So, after a hearty supper, we joined the Night Watchman on the steps of the Town Hall along with a hundred or so others. Though we’d walked around the old city earlier in the day, we were looking forward to hearing a few different stories and, from the little we’d heard last evening, to a few giggles as well.
He walked, we followed. From time to time, he stopped by a bench or a step and climbed upon it to address the ever-growing audience. His stories were interesting, well recounted and his humour was dry as a bone. Those without English as their first language possibly missed a fair number of his asides, sadly. But he was patient, waited for the slowest of the group to arrive before starting to speak and did his best when challenged by vehicles in narrow streets and the odd busker. In fact, he only had to threaten use of his halberd on one single occasion!

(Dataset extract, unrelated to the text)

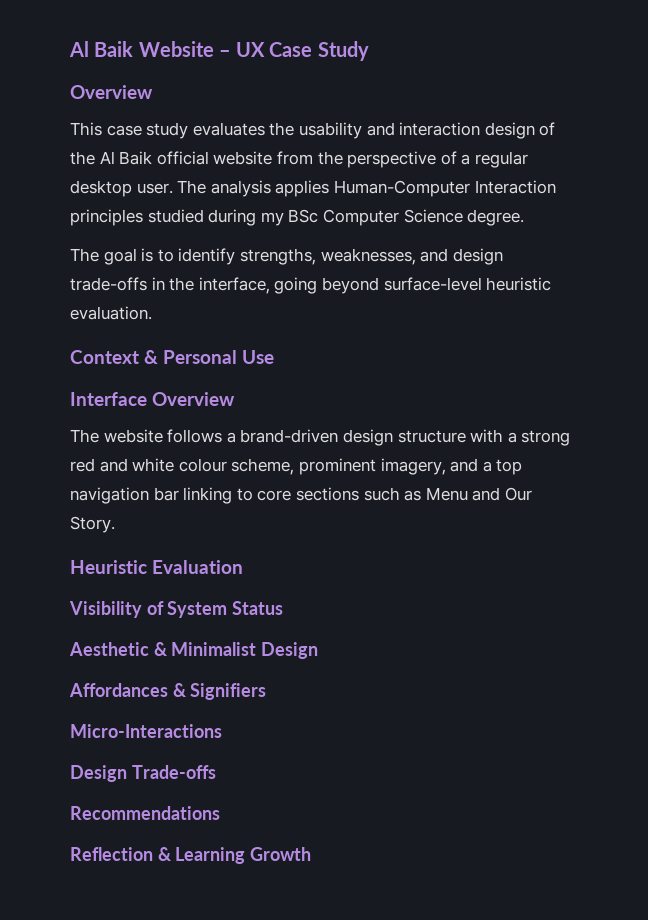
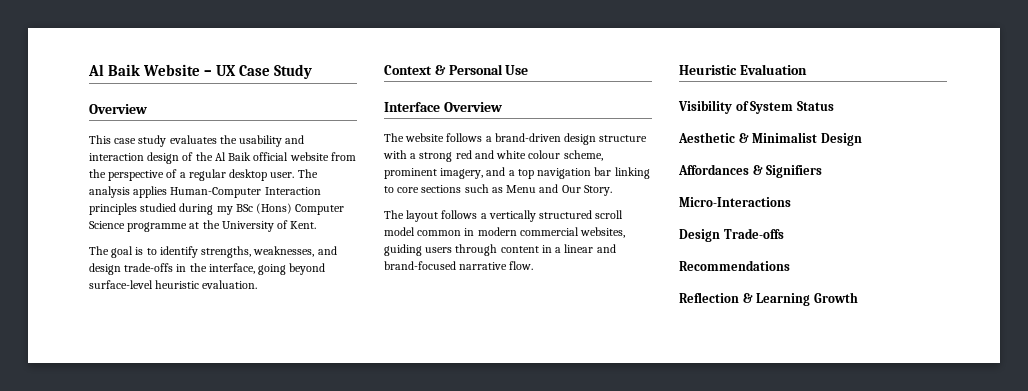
- The analysis applies Human-Computer Interaction principles studied during my BSc Computer Science degree.
+ The analysis applies Human-Computer Interaction principles studied during my BSc (Hons) Computer Science programme at the University of Kent.
+ The layout follows a vertically structured scroll model common in modern commercial websites, guiding users through content in a linear and brand-focused narrative flow.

Overlooking the double bridge, the view was splendid. The sun was just beginning to set and the ochre houses shone beautifully in the evening light.
In yesterday’s post, I made reference to “the famous double bridge”. To be truthful, we had no idea why it’s famous and could find nothing about it in our guide books. Actually, I had slotted it into my mental folder marked “find out later”, but a lack of internet last evening meant that I couldn’t. However, the Night Watchman told the story of the end of WW2, when the German army conceded Rothenburg to a particularly considerate American official, negotiating the deal on that very bridge.
So there we were. The NightWatchman bade us farewell and wished us a peaceful night. Goodnight Rothenburg!